The quick Thanksgiving visit of Bush to
Iraq, much ballyhooed in the press, was seen differently by an
army nurse in Landstuhl, Germany, where casualties from the war
are treated. She sent out an e-mail: "My 'Bush Thanksgiving'
was a little different. I spent it at the hospital taking care
of a young West Point lieutenant wounded in Iraq.... When he pressed
his fists into his eyes and rocked his head back and forth he
looked like a little boy. They all do, all nineteen in the ward
that day, some missing limbs, eyes, or worse.... It's too bad
Bush didn't add us to his holiday agenda. The men said the same,
but you'll never read that in the paper."

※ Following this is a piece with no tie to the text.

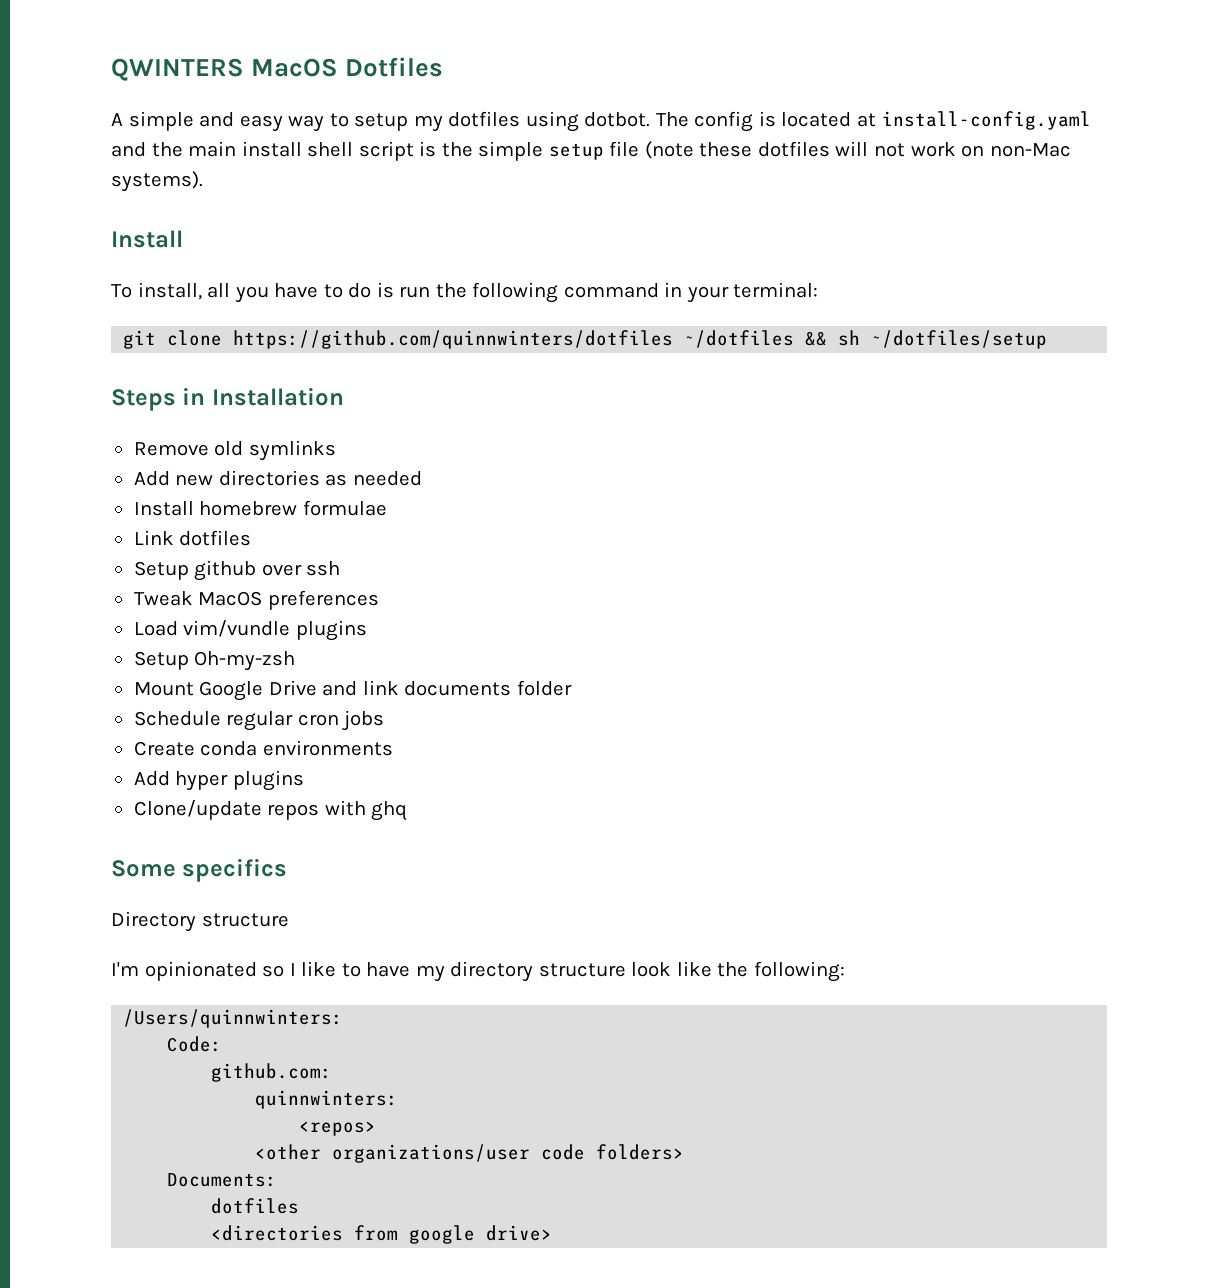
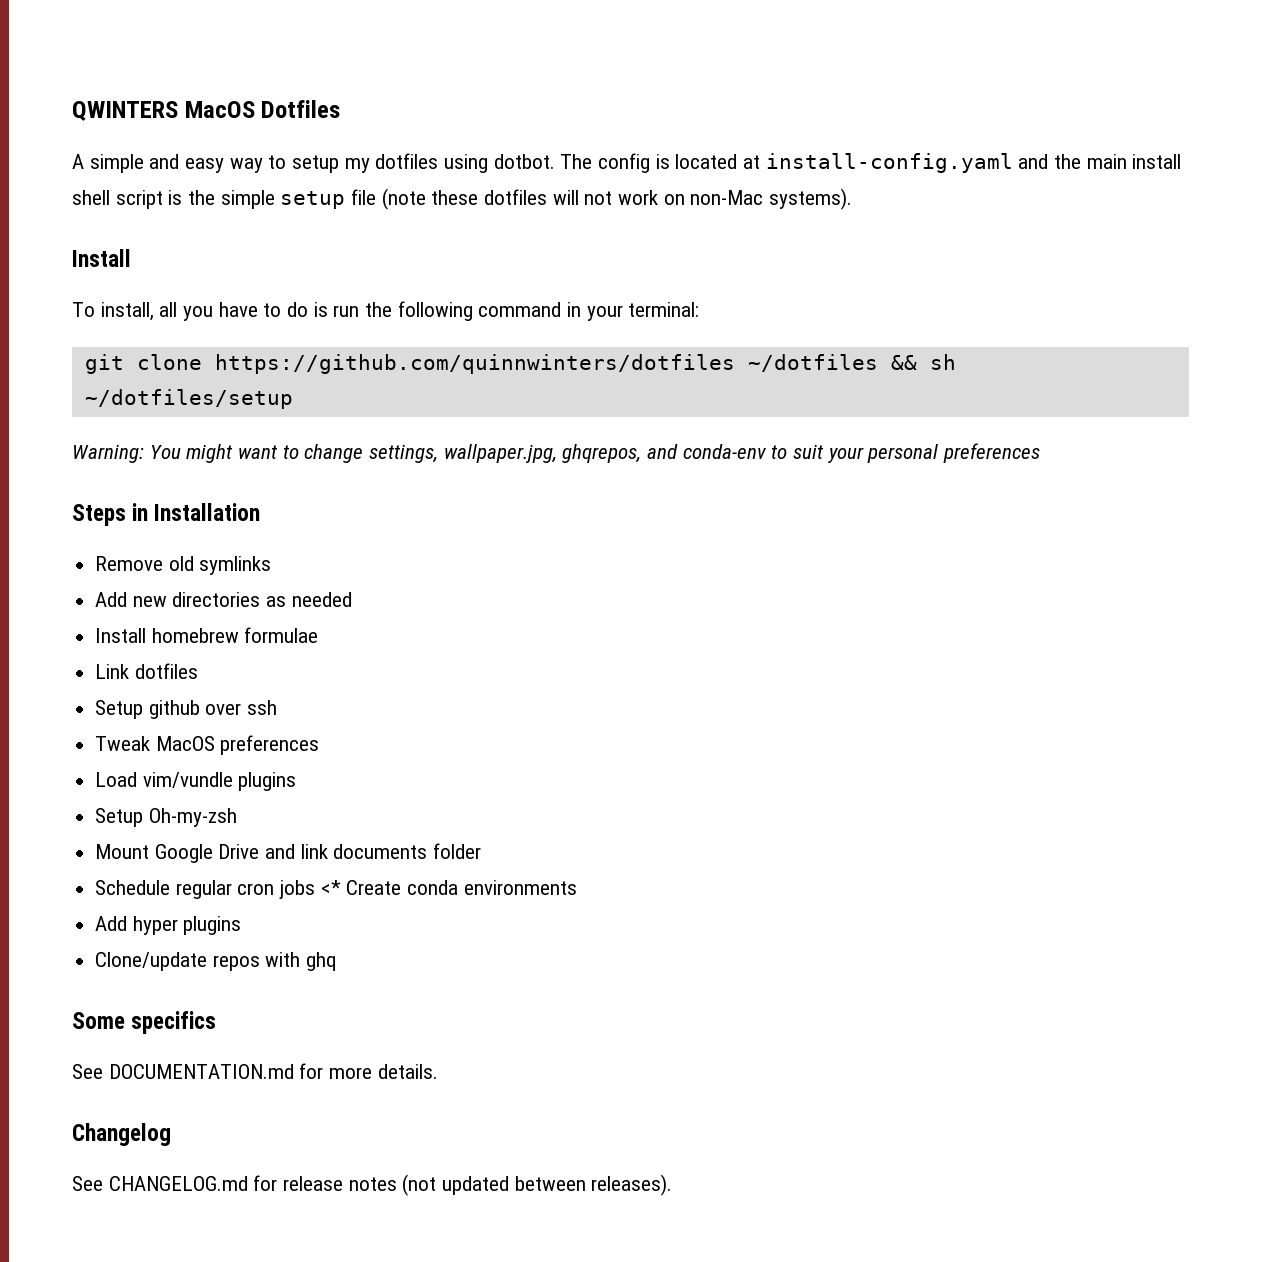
(1048, 339) none -> [72,443,1041,463] // Warning: You might want to change settings, wallpaper.jpg, ghqrepos, and conda-env to suit your personal preferences
(385, 720) // -> [320,880,341,895] <*
[111,911,289,932] [111,961,845,982] [123,1009,344,1028] [167,1036,223,1052] [211,1063,333,1082] [255,1090,399,1109] [299,1121,377,1136] [255,1144,685,1163] [167,1173,278,1187] [211,1198,300,1214] [211,1225,553,1244] Directory structure // I'm opinionated so I like to have my directory structure look like the following: // /Users/quinnwinters: // Code: // github.com: // quinnwinters: // <repos> // <other organizations/user code folders> // Documents: // dotfiles // <directories from google drive> -> [72,1063,438,1079] [72,1123,171,1146] [72,1174,673,1196] See DOCUMENTATION.md for more details. // Changelog // See CHANGELOG.md for release notes (not updated between releases).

As for Jeremy Feldbusch, blinded in the
war, his hometown of Blairsville, an old coal mining town of 3,600,
held a parade for him, and the mayor honored him. I thought of
the blinded, armless, legless soldier in Dalton Trumbo's novel
Johnny Got His Gun, who, lying on his hospital cot, unable to
speak or hear, remembers when his hometown gave him a send-off,
with speeches about fighting for liberty and democracy. He finally
learns how to communicate, by tapping Morse code letters with
his head, and asks the authorities to take him to schoolrooms
everywhere, to show the children what war is like. But they do
not respond. "In one terrible moment he saw the whole thing,"
Trumbo writes. "They wanted only to forget him."
In a sense, the novel was asking, and
now the returned veterans are asking, that we don't forget.
Howard Zinn, the author of "A Peoples
History of the United States," is a columnist
for The Progressive.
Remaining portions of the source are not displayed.